The frequency of such motion practice contrasts with the simplicity of the two-factor test devised by the courts for determining whether a claim is direct or derivative. As stated by the Appellate Division, First Department in Yudell v Gilbert, borrowing from the Delaware Supreme Court’s Tooley formulation, the determination depends on “(1) who suffered the alleged harm (the corporation or the stockholders); and (2) who would receive the benefit of any recovery or other remedy (the corporation or the stockholders individually).”

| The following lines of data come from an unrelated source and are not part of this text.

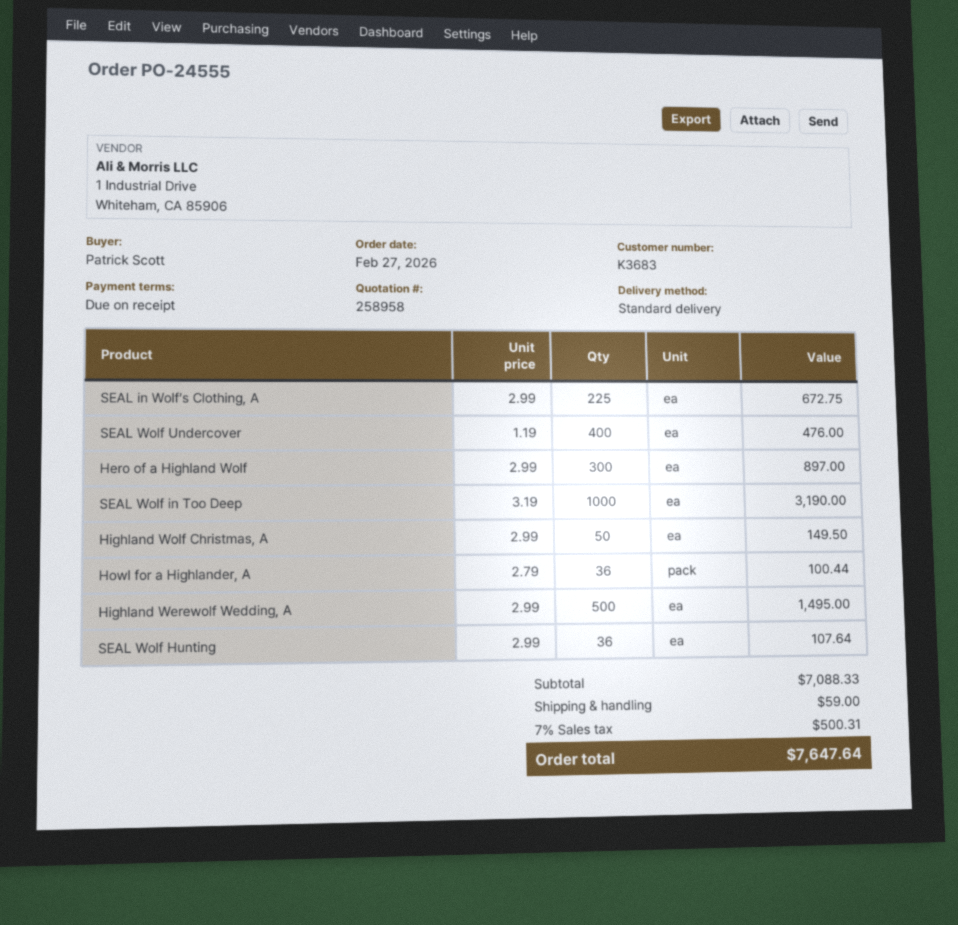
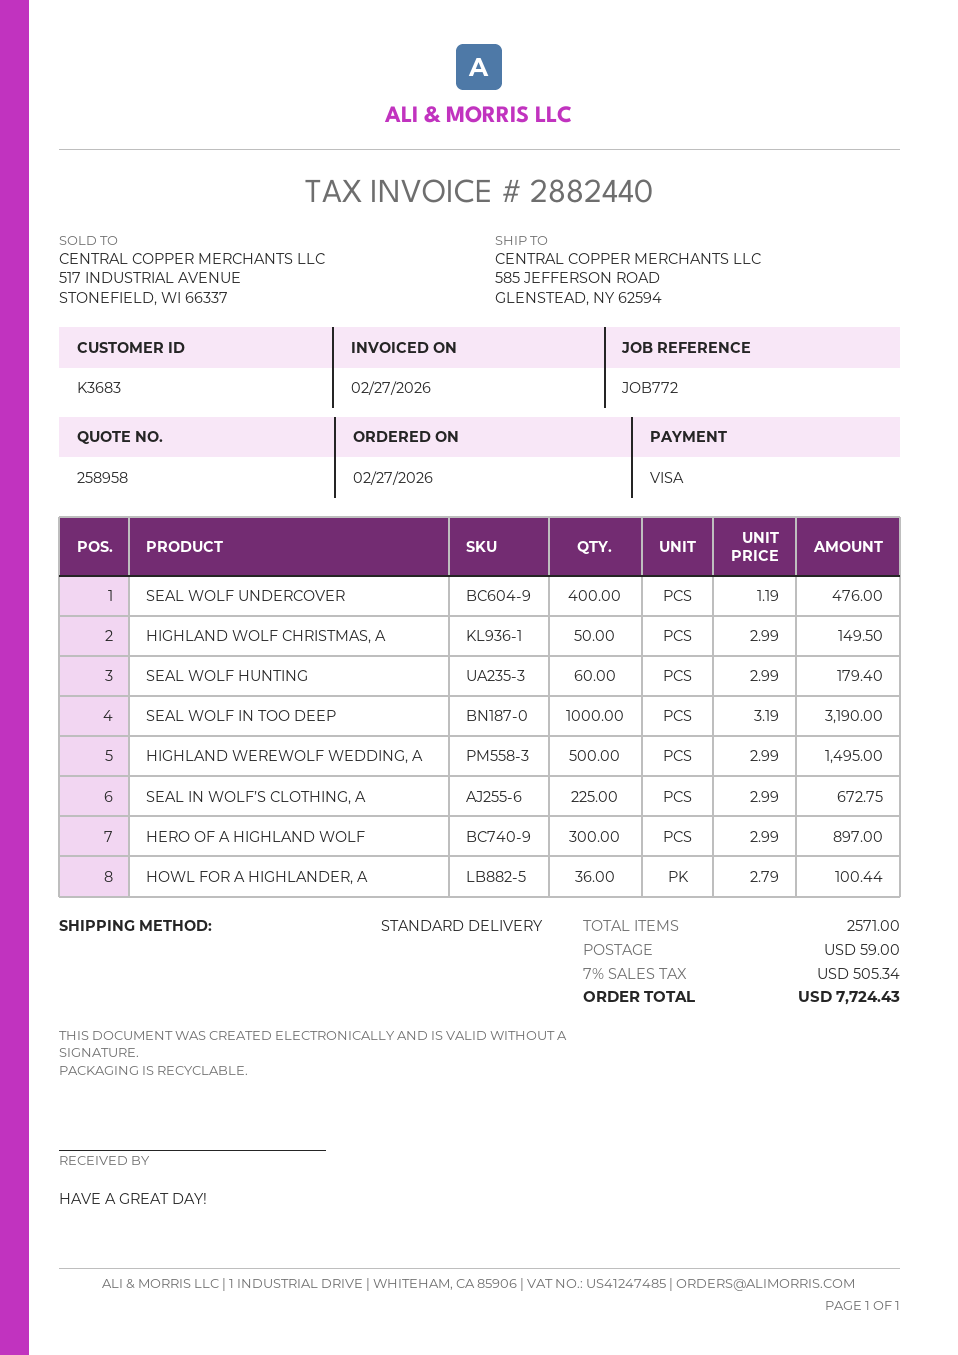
SEAL Wolf Hunting: 36 x 2.99 = 107.64 -> 60 x 2.99 = 179.40
tax: 7% = 500.31 -> 7% = 505.34
total: 7647.64 -> 7724.43

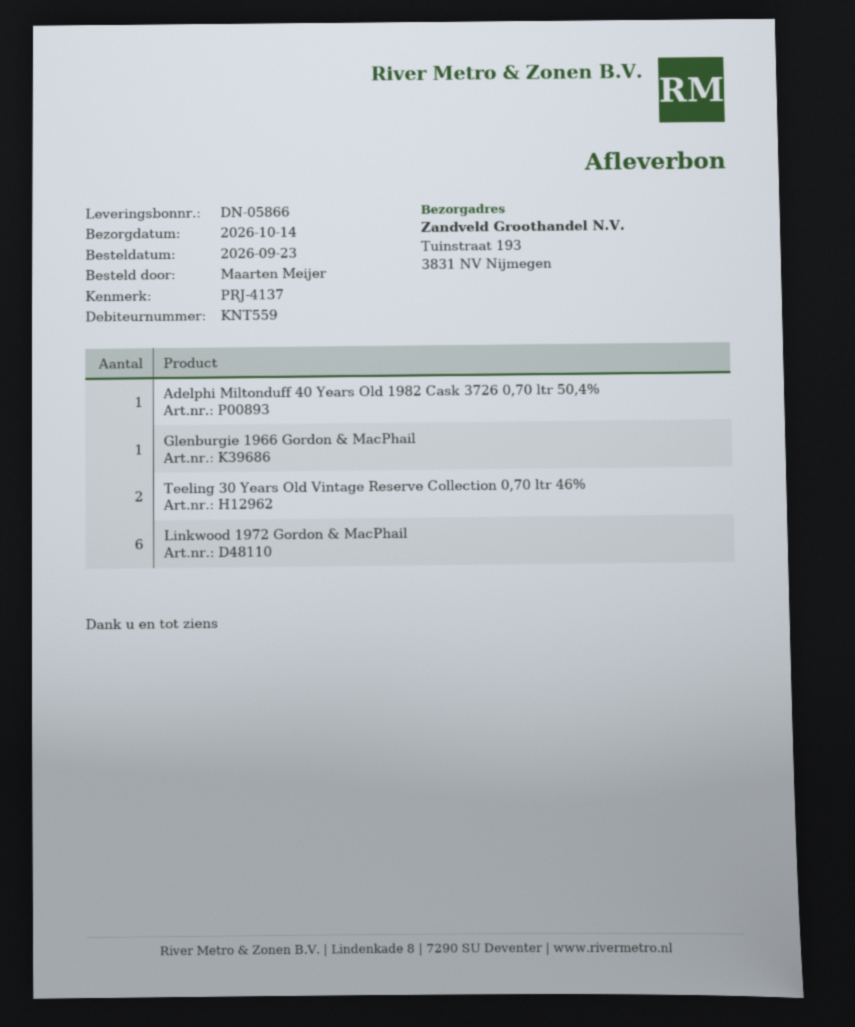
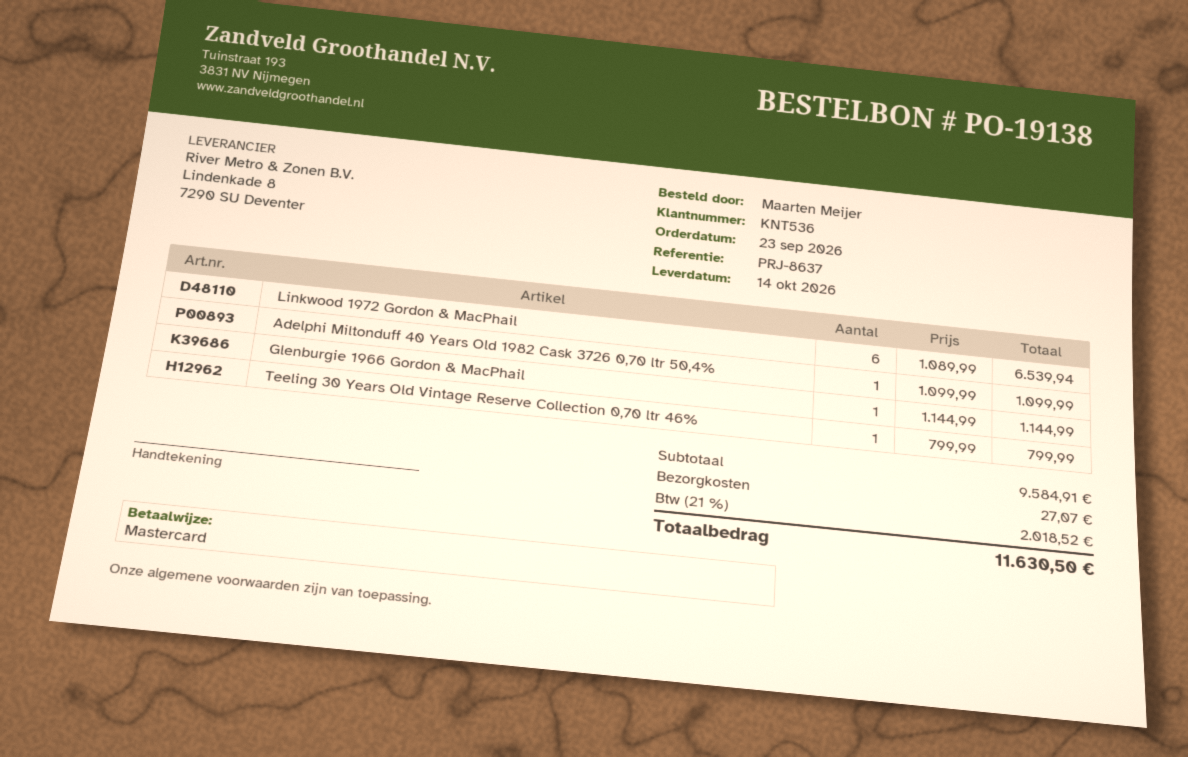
customer number: KNT559 -> KNT536
reference: PRJ-4137 -> PRJ-8637
Teeling 30 Years Old Vintage Reserve Collection 0,70 ltr 46%: 2 -> 1

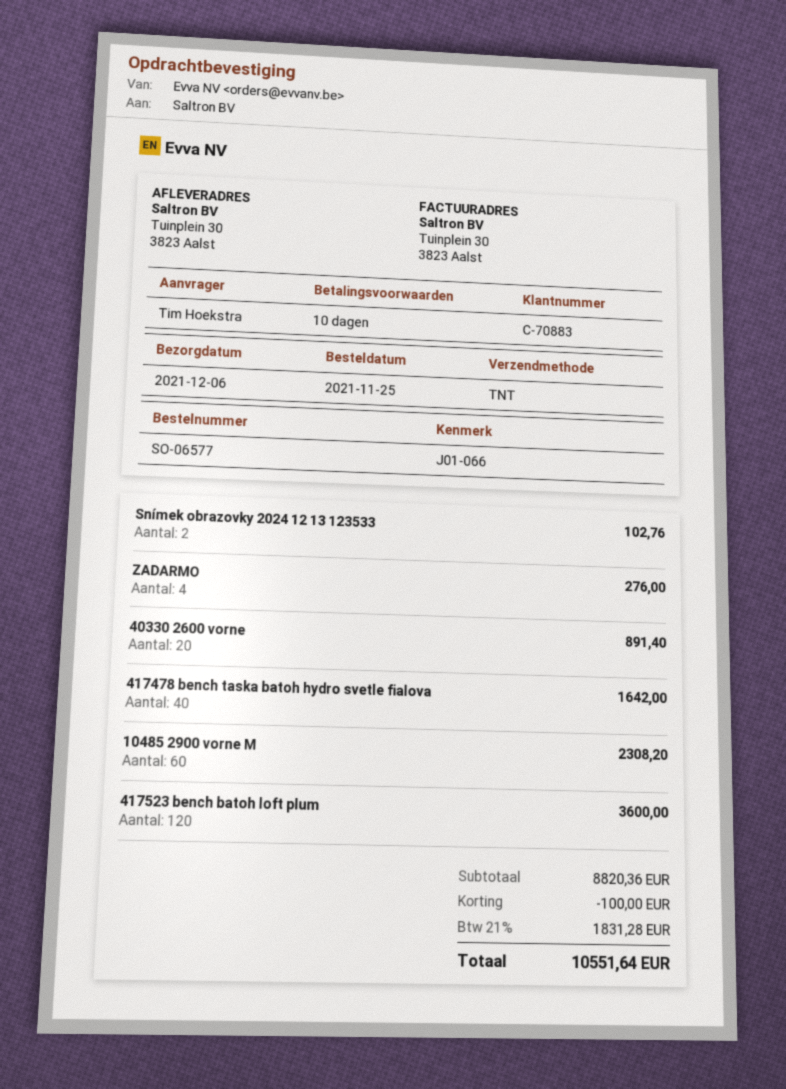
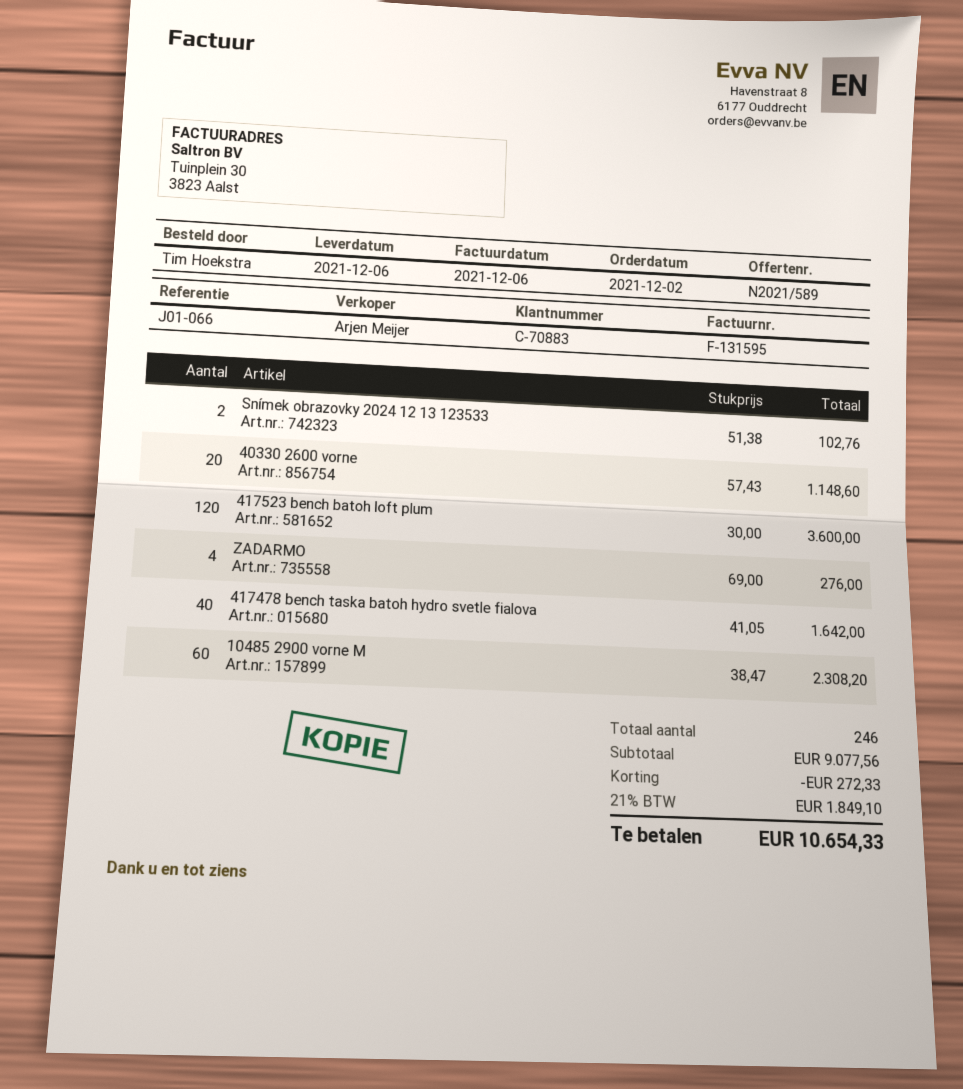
order date: 2021-11-25 -> 2021-12-02
40330 2600 vorne: 20 for 891.40 -> 20 for 1148.60
subtotal: 8820.36 -> 9077.56
discount: 100.00 -> 272.33
tax: 21% = 1831.28 -> 21% = 1849.10
total: 10551.64 -> 10654.33

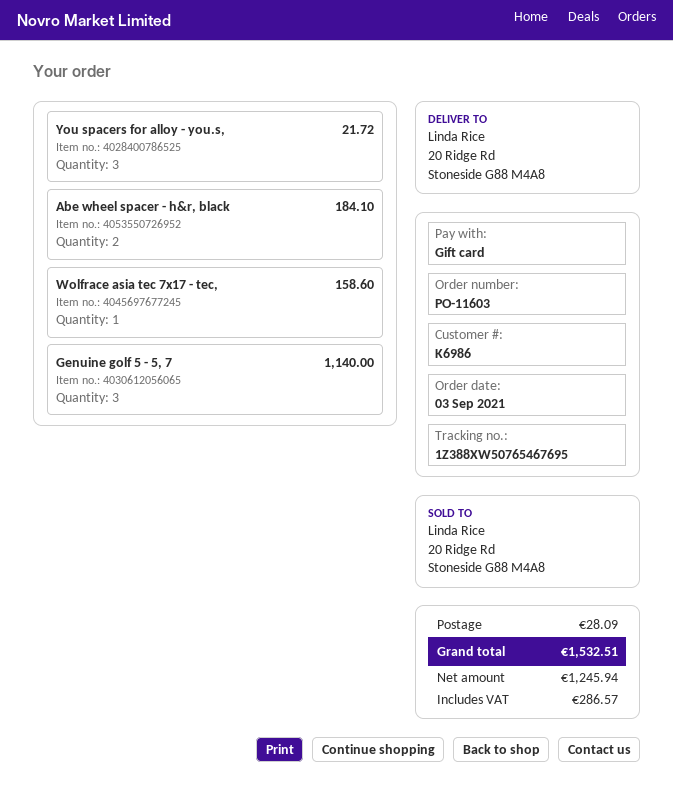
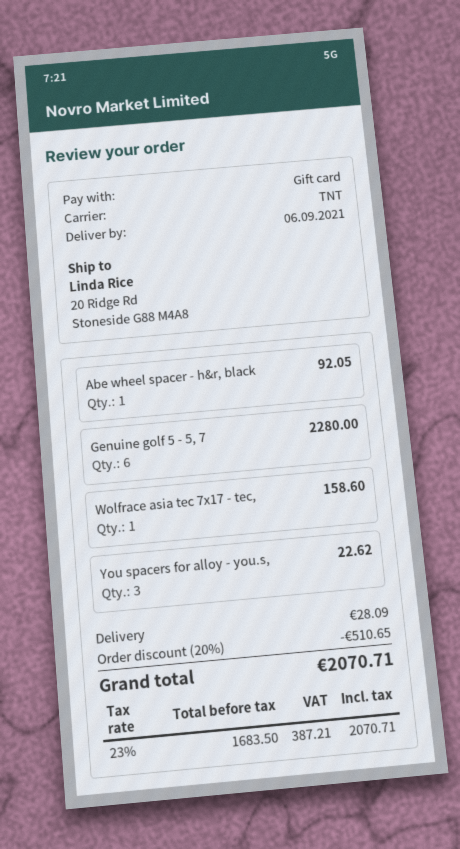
You spacers for alloy - you.s,: 3 for 21.72 -> 3 for 22.62
Abe wheel spacer - h&r, black: 2 for 184.10 -> 1 for 92.05
Genuine golf 5 - 5, 7: 3 for 1140.00 -> 6 for 2280.00
discount: none -> 20% = 510.65
net: 1245.94 -> 1683.50
tax: 286.57 -> 387.21
total: 1532.51 -> 2070.71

The test sounds easy to apply, and in most cases it is, especially when the alleged wrongful conduct by a controller involves misuse or waste of company funds or other financial impropriety that affects the nonculpable owners indirectly and on a shared basis by devaluing their equity interests. While the nonculpable owners of a closely held business may be victimized in a very real sense by the controller’s alleged misconduct, the direct injury is to the company for which the company is entitled to any recovery. Stated differently, the claim is company property, the prosecution of which normally depends on the business judgment of those holding the company’s managerial reins, and therefore can only be asserted by the non-managerial owners as a derivative claim after making demand upon the company managers or establishing that demand would be futile.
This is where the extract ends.